▶ EXERCISE DETAILS
How many lines below contain the word "items"? Give only the number.

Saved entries
*** Begin section ***

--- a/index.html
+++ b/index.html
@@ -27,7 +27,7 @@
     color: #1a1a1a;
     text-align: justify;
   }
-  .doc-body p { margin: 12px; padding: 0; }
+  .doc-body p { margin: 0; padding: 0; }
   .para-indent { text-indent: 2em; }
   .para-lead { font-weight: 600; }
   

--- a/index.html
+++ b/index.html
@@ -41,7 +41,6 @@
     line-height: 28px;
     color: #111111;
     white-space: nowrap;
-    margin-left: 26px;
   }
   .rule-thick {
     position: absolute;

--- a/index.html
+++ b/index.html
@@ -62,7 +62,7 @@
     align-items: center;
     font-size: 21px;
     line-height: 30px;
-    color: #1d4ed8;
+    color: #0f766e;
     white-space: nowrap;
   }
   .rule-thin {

*** End section ***
*** Begin section ***

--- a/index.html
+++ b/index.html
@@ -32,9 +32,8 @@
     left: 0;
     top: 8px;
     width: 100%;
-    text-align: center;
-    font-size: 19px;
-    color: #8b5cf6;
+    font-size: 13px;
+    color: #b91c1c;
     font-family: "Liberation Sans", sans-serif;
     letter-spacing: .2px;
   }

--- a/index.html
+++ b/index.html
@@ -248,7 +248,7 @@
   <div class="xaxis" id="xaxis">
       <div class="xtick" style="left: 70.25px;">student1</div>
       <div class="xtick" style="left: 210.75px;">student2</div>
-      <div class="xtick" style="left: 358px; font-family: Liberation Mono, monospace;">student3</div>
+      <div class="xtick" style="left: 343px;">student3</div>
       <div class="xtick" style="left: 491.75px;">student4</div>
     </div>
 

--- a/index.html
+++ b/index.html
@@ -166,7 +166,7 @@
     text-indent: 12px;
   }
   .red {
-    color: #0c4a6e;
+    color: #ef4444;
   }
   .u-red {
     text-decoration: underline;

*** End section ***
*** Begin section ***

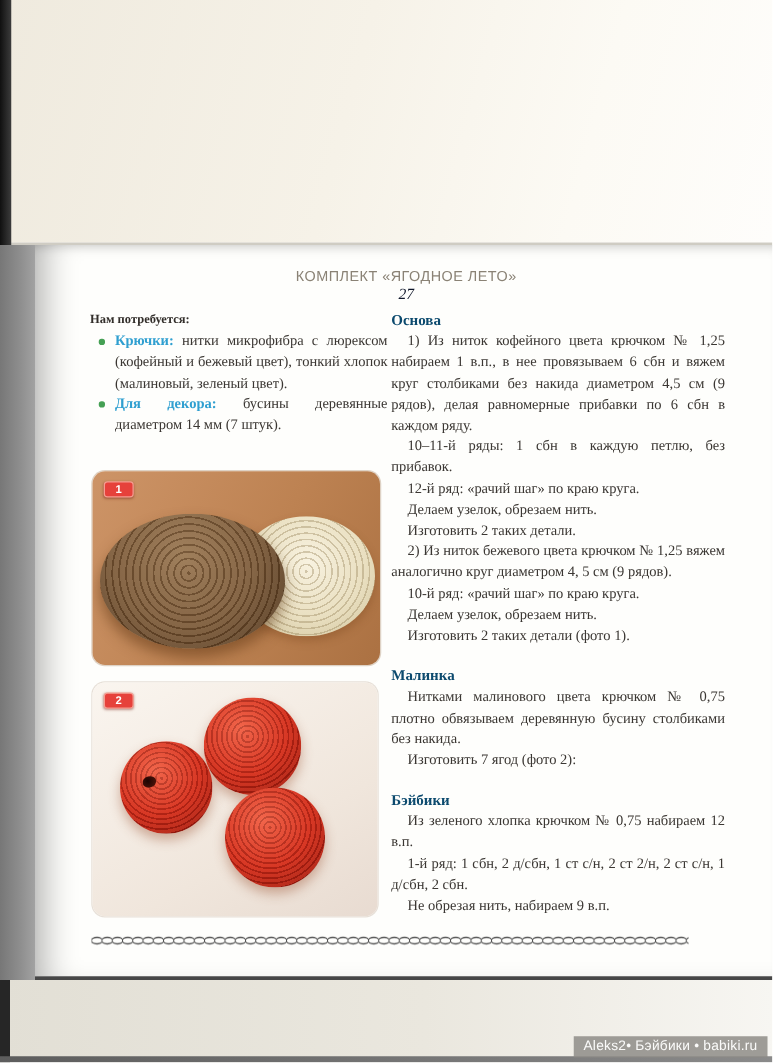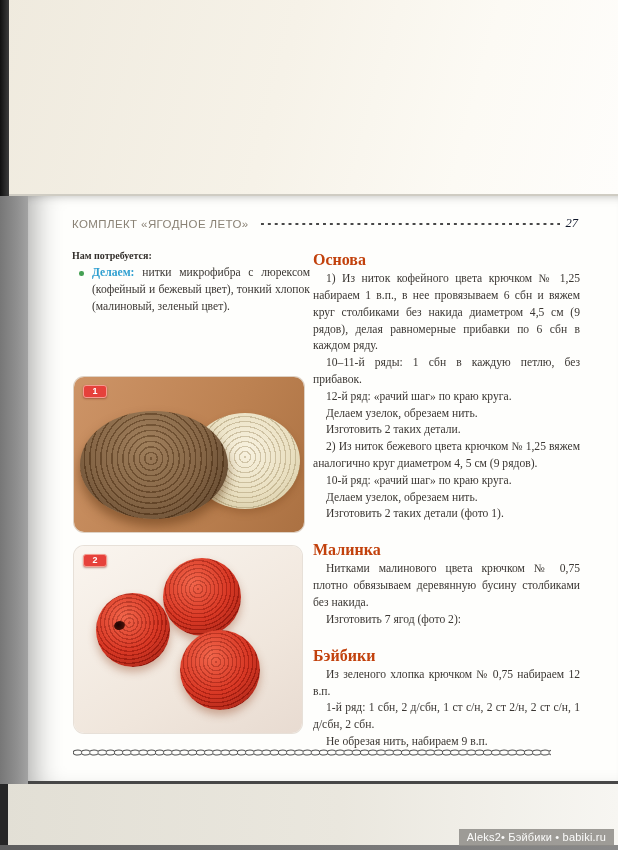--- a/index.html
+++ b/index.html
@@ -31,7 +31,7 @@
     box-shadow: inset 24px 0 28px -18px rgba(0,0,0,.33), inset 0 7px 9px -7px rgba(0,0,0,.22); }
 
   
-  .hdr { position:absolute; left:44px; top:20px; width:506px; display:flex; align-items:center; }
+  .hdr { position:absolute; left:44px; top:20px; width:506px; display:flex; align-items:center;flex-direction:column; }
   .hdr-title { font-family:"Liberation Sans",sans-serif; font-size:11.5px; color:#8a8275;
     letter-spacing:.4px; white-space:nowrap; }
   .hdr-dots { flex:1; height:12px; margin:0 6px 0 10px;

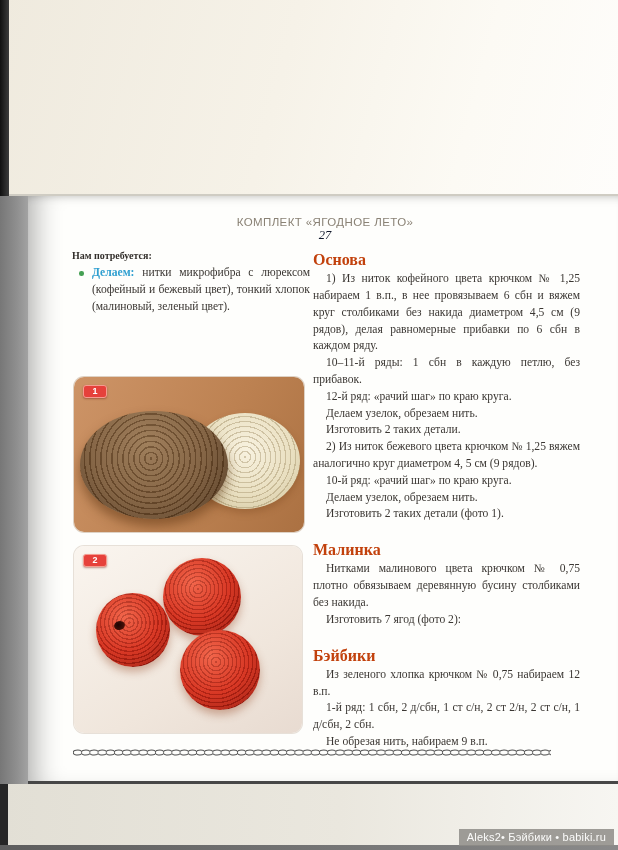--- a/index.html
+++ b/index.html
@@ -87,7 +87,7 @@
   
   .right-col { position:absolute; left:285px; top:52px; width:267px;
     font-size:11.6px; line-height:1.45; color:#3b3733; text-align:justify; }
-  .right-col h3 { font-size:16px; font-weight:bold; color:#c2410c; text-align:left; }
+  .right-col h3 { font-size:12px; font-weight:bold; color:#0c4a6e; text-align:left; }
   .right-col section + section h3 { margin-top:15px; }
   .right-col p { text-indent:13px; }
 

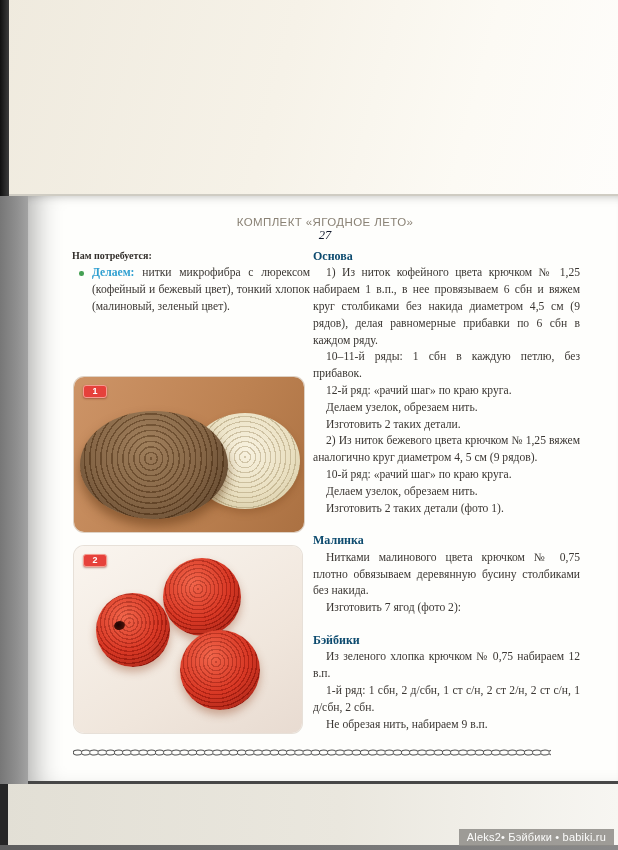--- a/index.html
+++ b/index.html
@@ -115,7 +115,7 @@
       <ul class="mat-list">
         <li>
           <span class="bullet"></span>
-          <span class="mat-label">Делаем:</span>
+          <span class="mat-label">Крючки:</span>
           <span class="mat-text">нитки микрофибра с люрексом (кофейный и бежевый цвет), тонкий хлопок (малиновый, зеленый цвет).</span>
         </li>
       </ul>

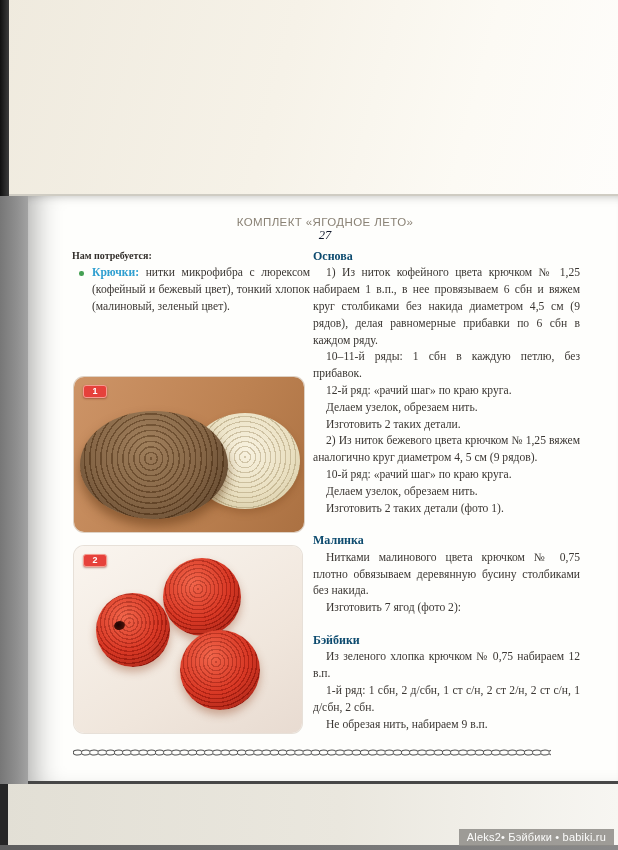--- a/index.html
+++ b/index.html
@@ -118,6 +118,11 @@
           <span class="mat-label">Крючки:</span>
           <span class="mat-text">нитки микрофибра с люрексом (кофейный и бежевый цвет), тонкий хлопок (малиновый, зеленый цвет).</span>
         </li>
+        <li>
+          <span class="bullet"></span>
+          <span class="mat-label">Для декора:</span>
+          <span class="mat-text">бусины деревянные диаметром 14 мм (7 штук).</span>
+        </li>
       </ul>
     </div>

*** End section ***

▶ SOLUTION TO THIS TASK
3